All the entries need to be duplicated exactly, with the pictures omitted.

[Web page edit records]
■ ■ ■ ■

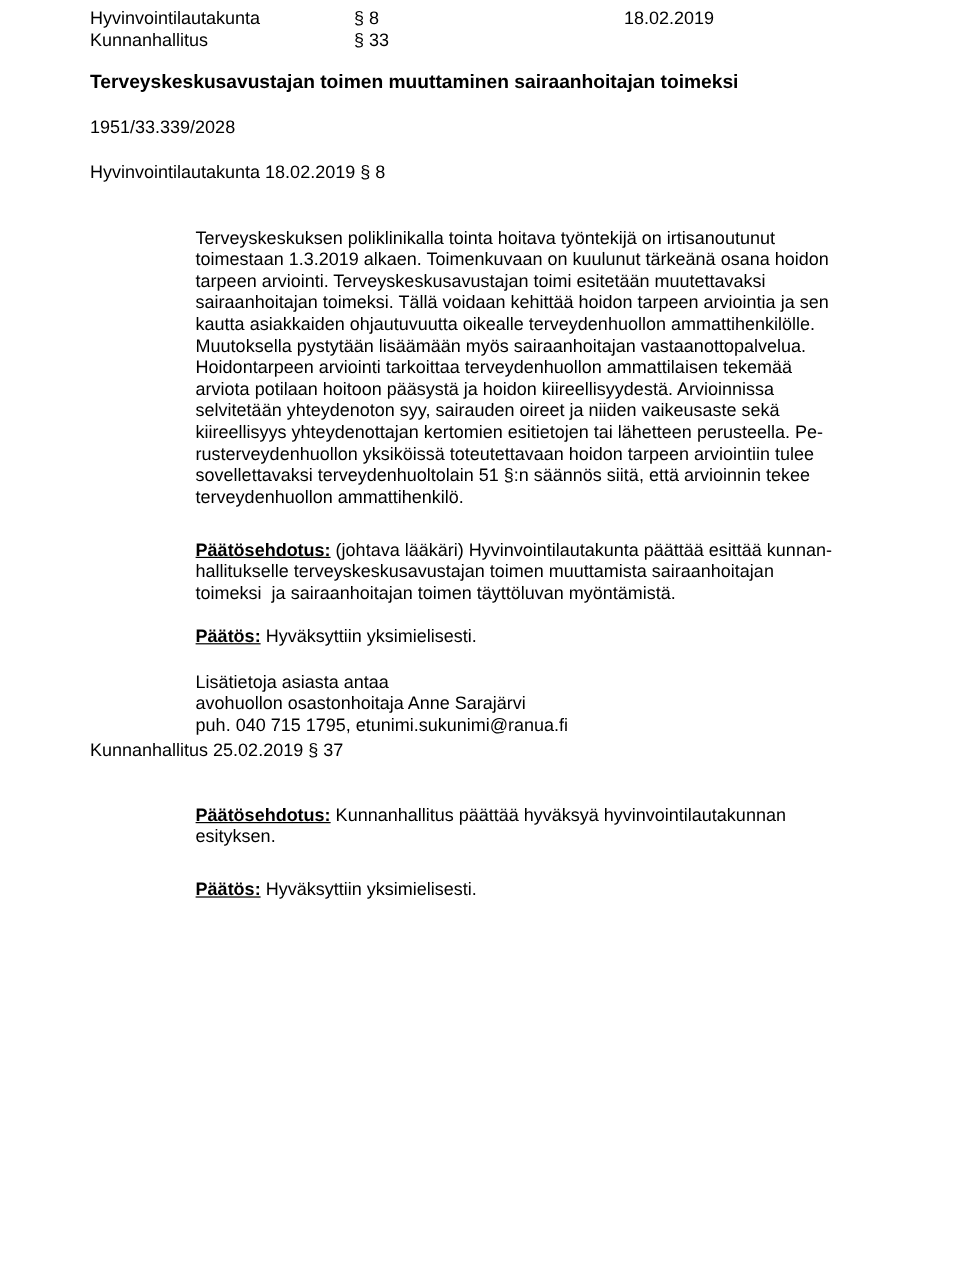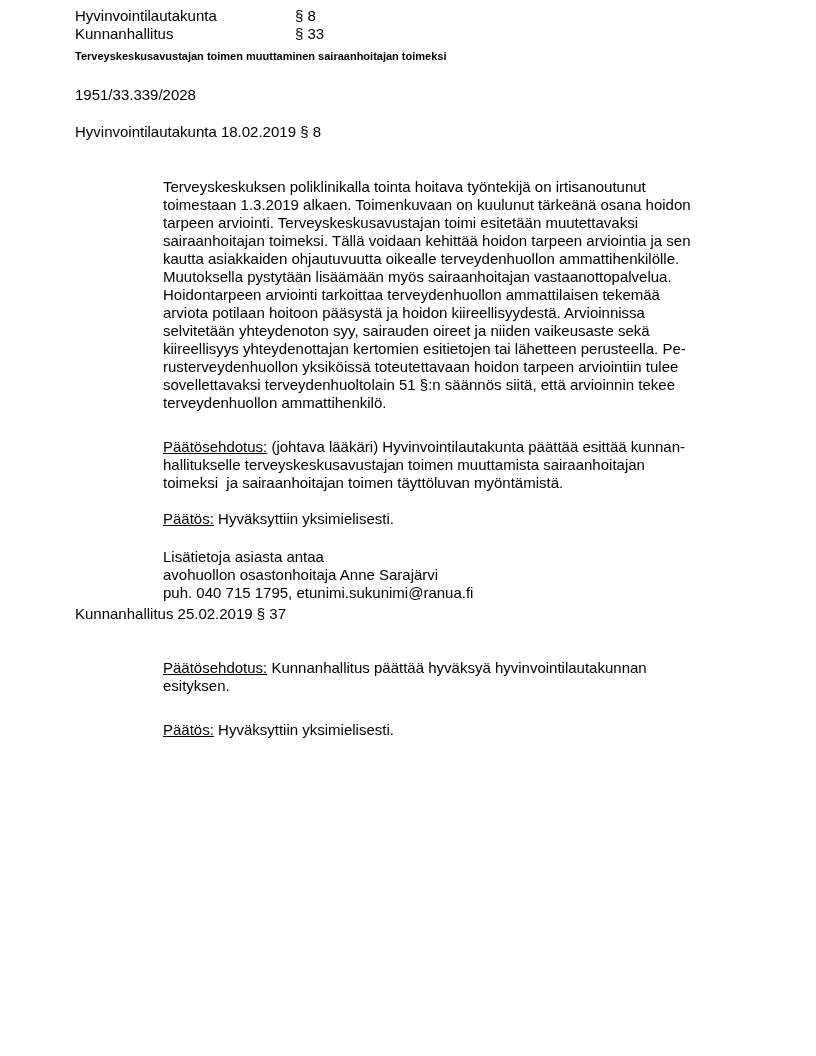"18.02.2019" span.col-date { html: none -> <span>18.02.2019</span> }
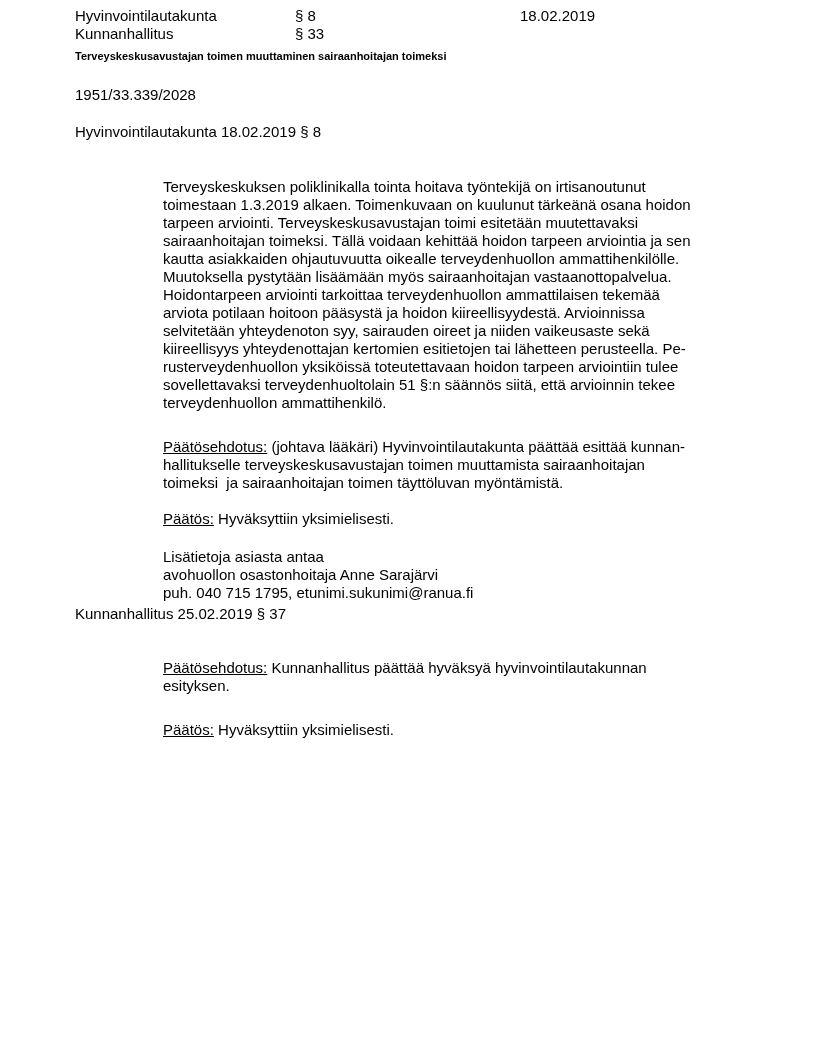"Terveyskeskusavustajan toimen" .doc-title { font-size: 11px -> 16px; margin-top: 4px -> 16px }
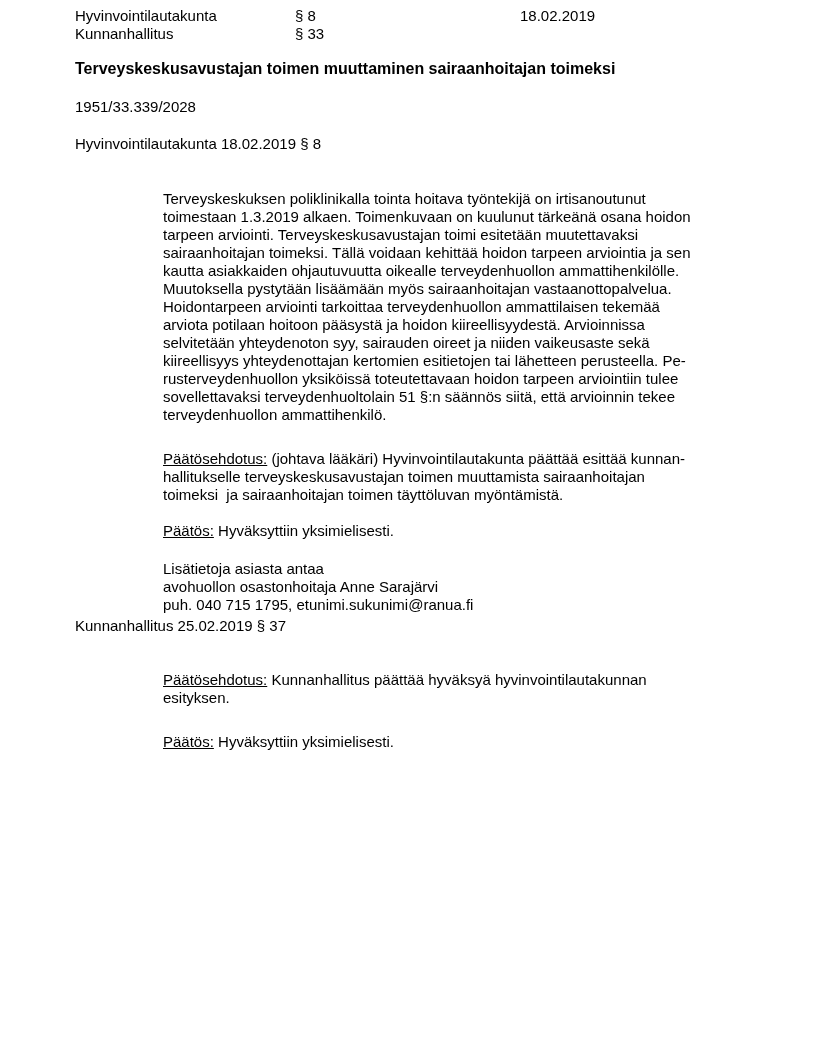"Päätösehdotus:" .label-underline { font-weight: normal -> bold }
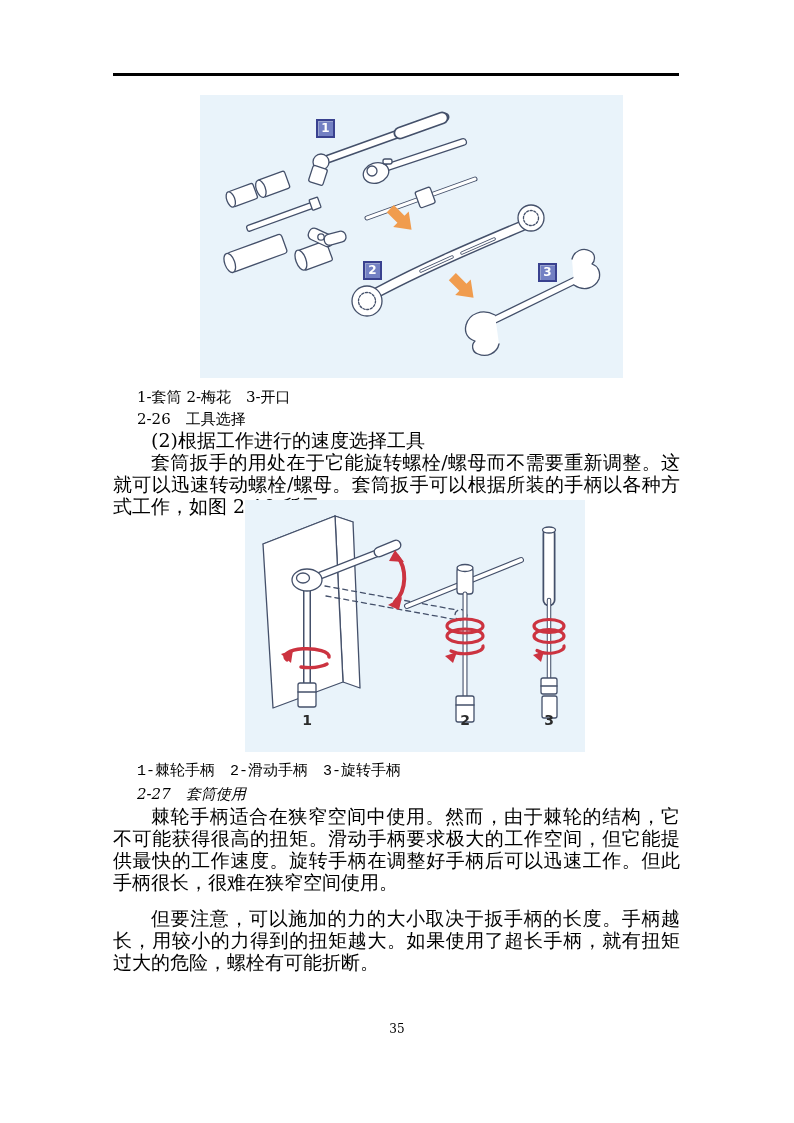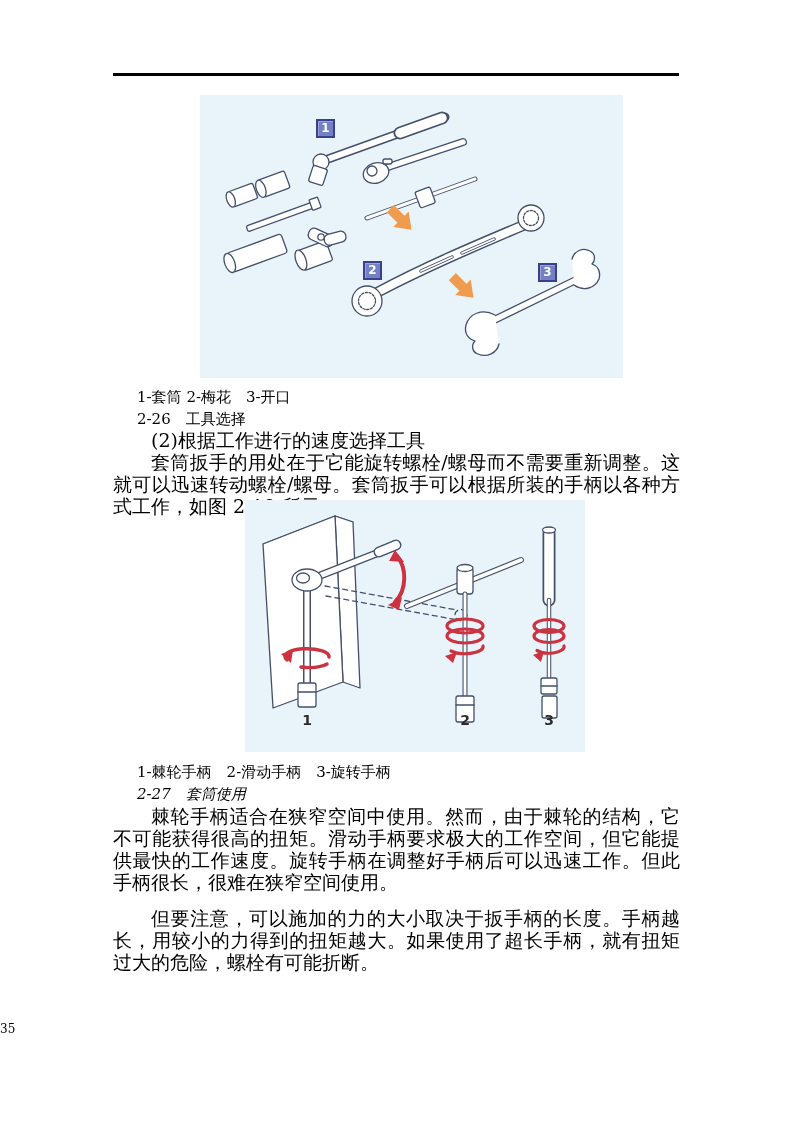"1-棘轮手柄 2-滑动手柄 3-旋转手柄" div.caption { font-family: none -> Liberation Mono, monospace }
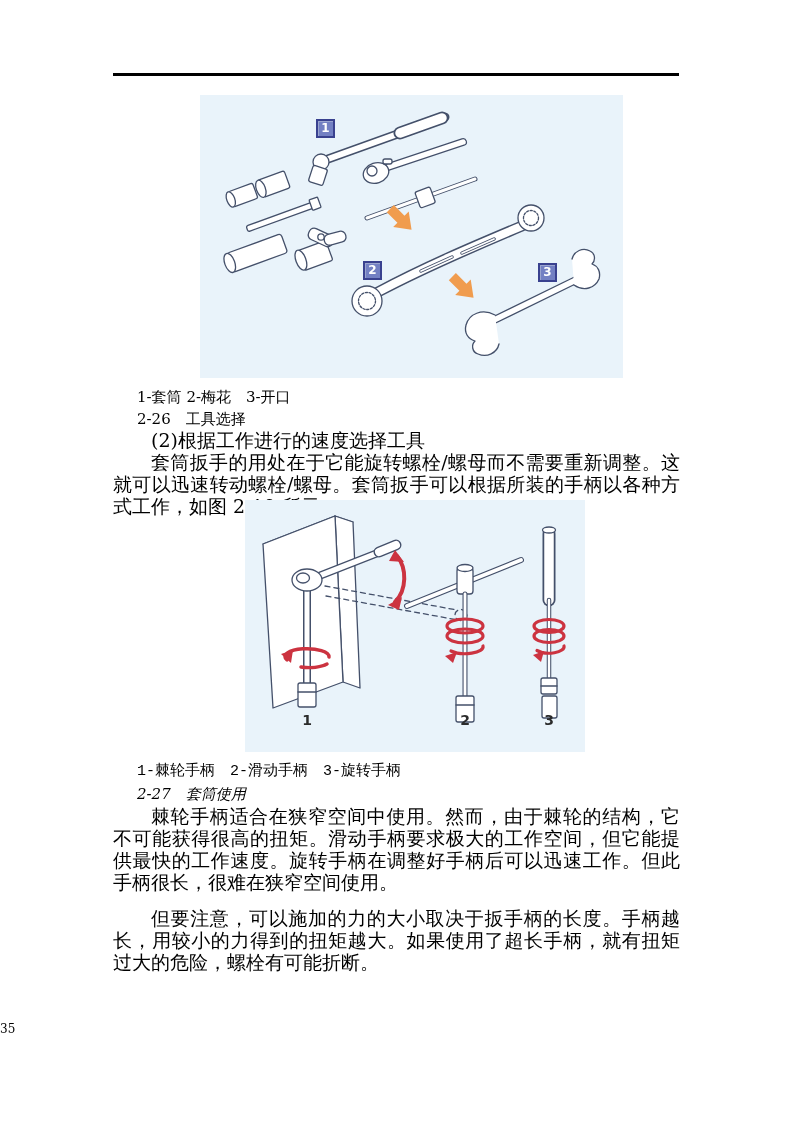"35" .page-num { text-align: left -> center }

■ ■ ■ ■

* **Answer section**
"18.02.2019" span.col-date { html: none -> <span>18.02.2019</span> }
"Terveyskeskusavustajan toimen" .doc-title { font-size: 11px -> 16px; margin-top: 4px -> 16px }
"Päätösehdotus:" .label-underline { font-weight: normal -> bold }
"1-棘轮手柄 2-滑动手柄 3-旋转手柄" div.caption { font-family: none -> Liberation Mono, monospace }
"35" .page-num { text-align: left -> center }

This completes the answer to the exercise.